*** Opening of DATA FOR THE TASK ***
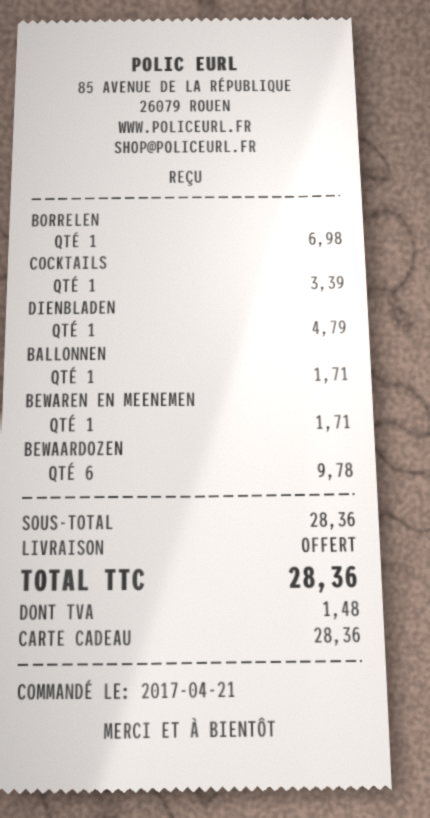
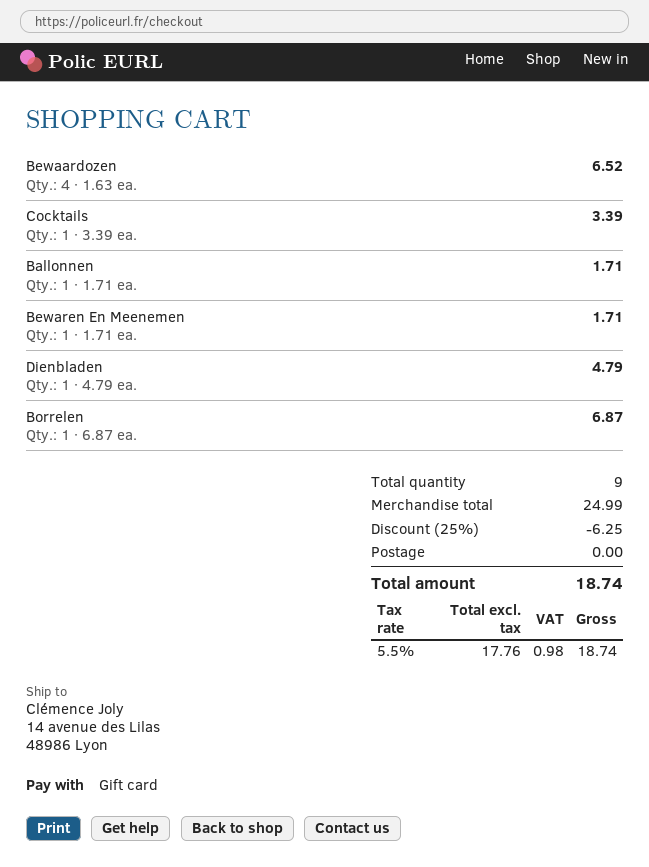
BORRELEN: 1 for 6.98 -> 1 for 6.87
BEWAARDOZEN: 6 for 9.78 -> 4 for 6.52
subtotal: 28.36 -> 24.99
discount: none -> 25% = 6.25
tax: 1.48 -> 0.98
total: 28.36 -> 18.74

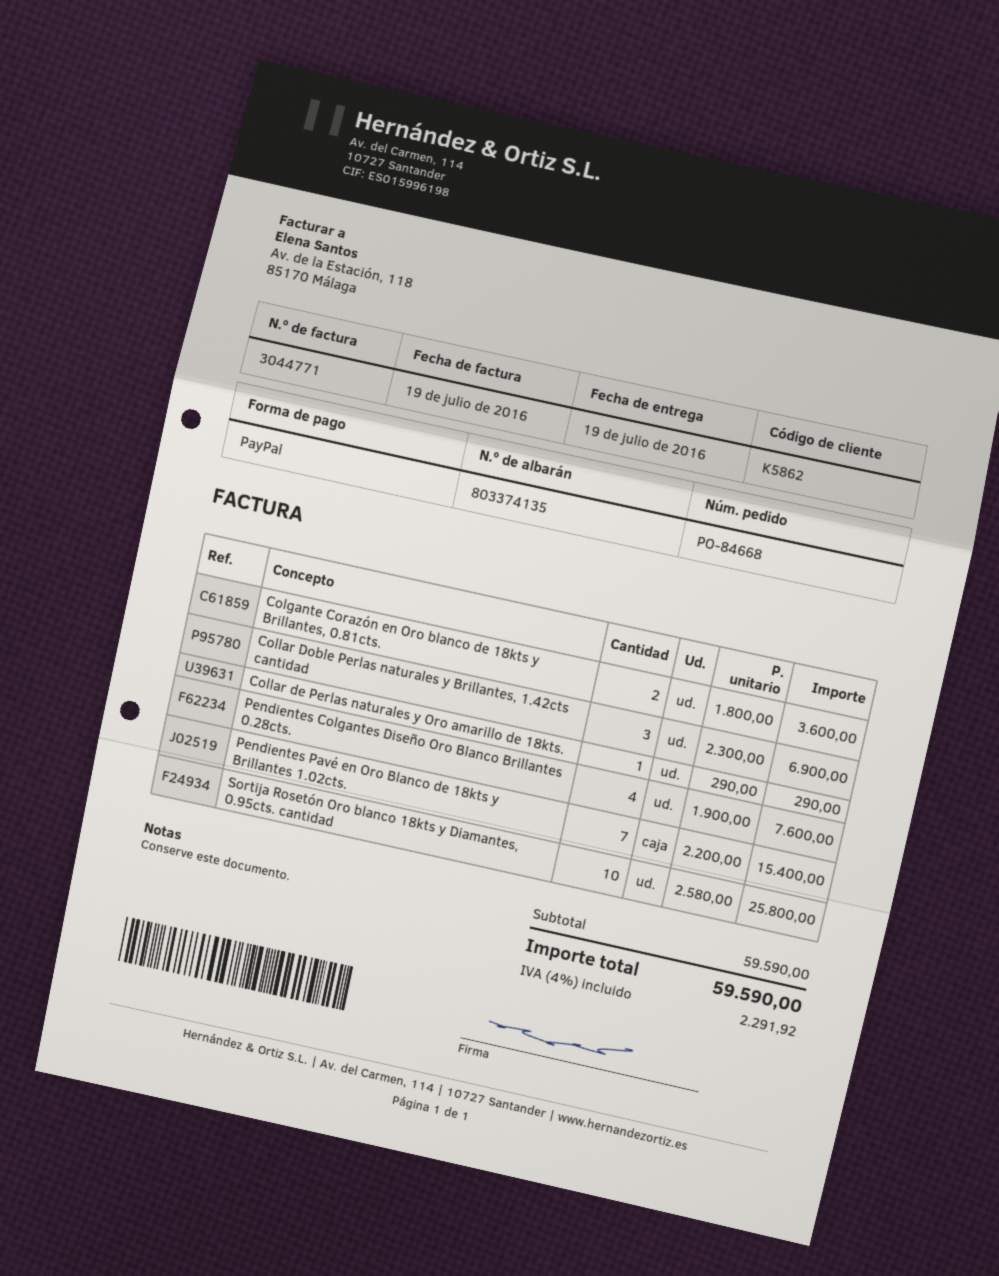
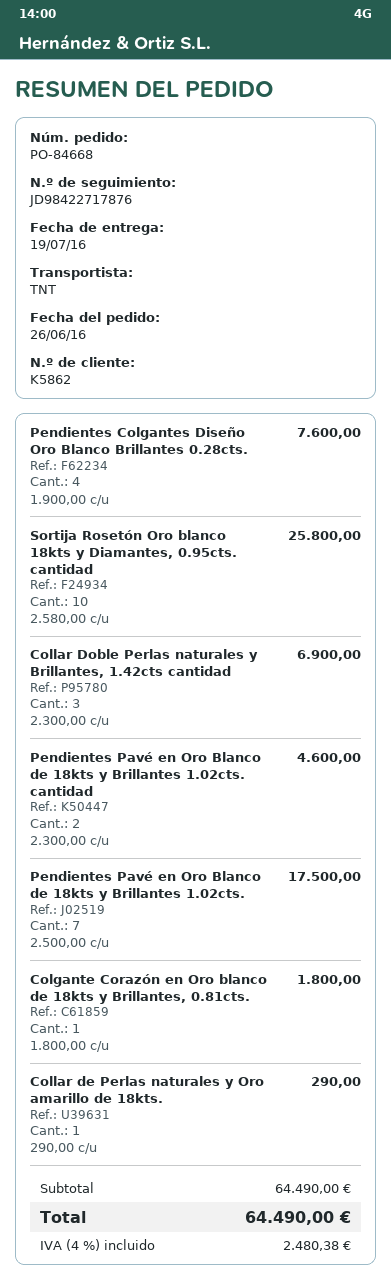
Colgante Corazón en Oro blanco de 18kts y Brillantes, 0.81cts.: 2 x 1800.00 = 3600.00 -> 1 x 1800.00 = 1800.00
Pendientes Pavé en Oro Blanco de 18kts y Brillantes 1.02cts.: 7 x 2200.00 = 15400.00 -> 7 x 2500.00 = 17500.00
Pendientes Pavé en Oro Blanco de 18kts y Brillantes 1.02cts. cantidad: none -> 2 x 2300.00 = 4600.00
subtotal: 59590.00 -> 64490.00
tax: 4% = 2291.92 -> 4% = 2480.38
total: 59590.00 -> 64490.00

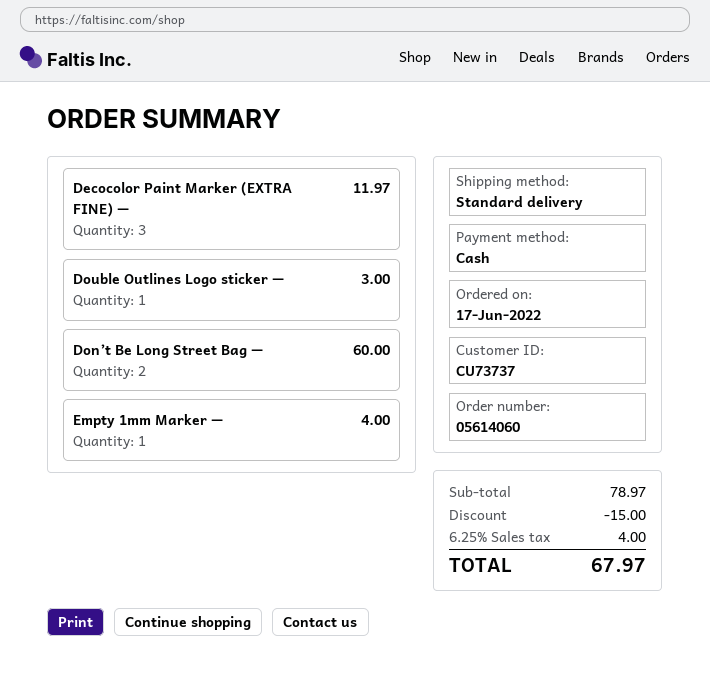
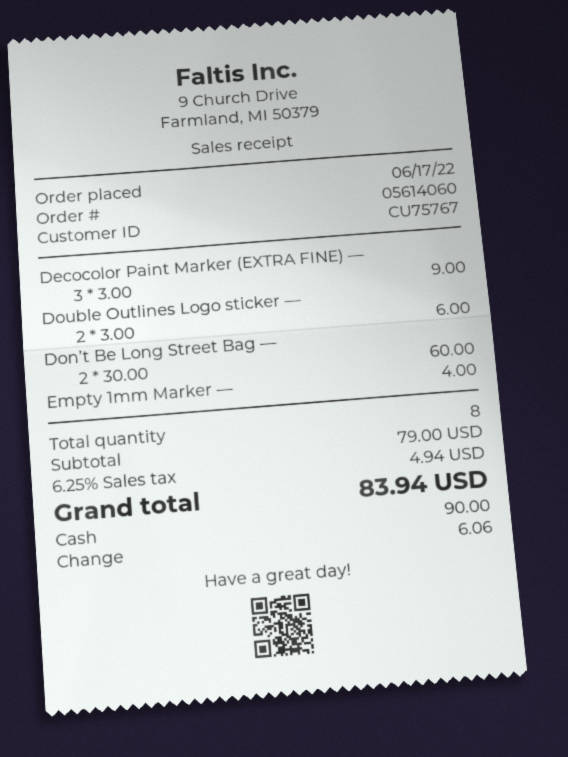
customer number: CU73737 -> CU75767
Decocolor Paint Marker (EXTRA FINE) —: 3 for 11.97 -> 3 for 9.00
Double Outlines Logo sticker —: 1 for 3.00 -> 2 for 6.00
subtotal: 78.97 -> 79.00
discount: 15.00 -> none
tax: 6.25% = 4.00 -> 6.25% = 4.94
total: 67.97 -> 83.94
*** Close of DATA FOR THE TASK ***
§ **WHAT NEEDS TO BE DONE**: Type the entries above out again exactly, with no pictures.

§ **EXPECTED ANSWER**:
BORRELEN: 1 for 6.98 -> 1 for 6.87
BEWAARDOZEN: 6 for 9.78 -> 4 for 6.52
subtotal: 28.36 -> 24.99
discount: none -> 25% = 6.25
tax: 1.48 -> 0.98
total: 28.36 -> 18.74

Colgante Corazón en Oro blanco de 18kts y Brillantes, 0.81cts.: 2 x 1800.00 = 3600.00 -> 1 x 1800.00 = 1800.00
Pendientes Pavé en Oro Blanco de 18kts y Brillantes 1.02cts.: 7 x 2200.00 = 15400.00 -> 7 x 2500.00 = 17500.00
Pendientes Pavé en Oro Blanco de 18kts y Brillantes 1.02cts. cantidad: none -> 2 x 2300.00 = 4600.00
subtotal: 59590.00 -> 64490.00
tax: 4% = 2291.92 -> 4% = 2480.38
total: 59590.00 -> 64490.00

customer number: CU73737 -> CU75767
Decocolor Paint Marker (EXTRA FINE) —: 3 for 11.97 -> 3 for 9.00
Double Outlines Logo sticker —: 1 for 3.00 -> 2 for 6.00
subtotal: 78.97 -> 79.00
discount: 15.00 -> none
tax: 6.25% = 4.00 -> 6.25% = 4.94
total: 67.97 -> 83.94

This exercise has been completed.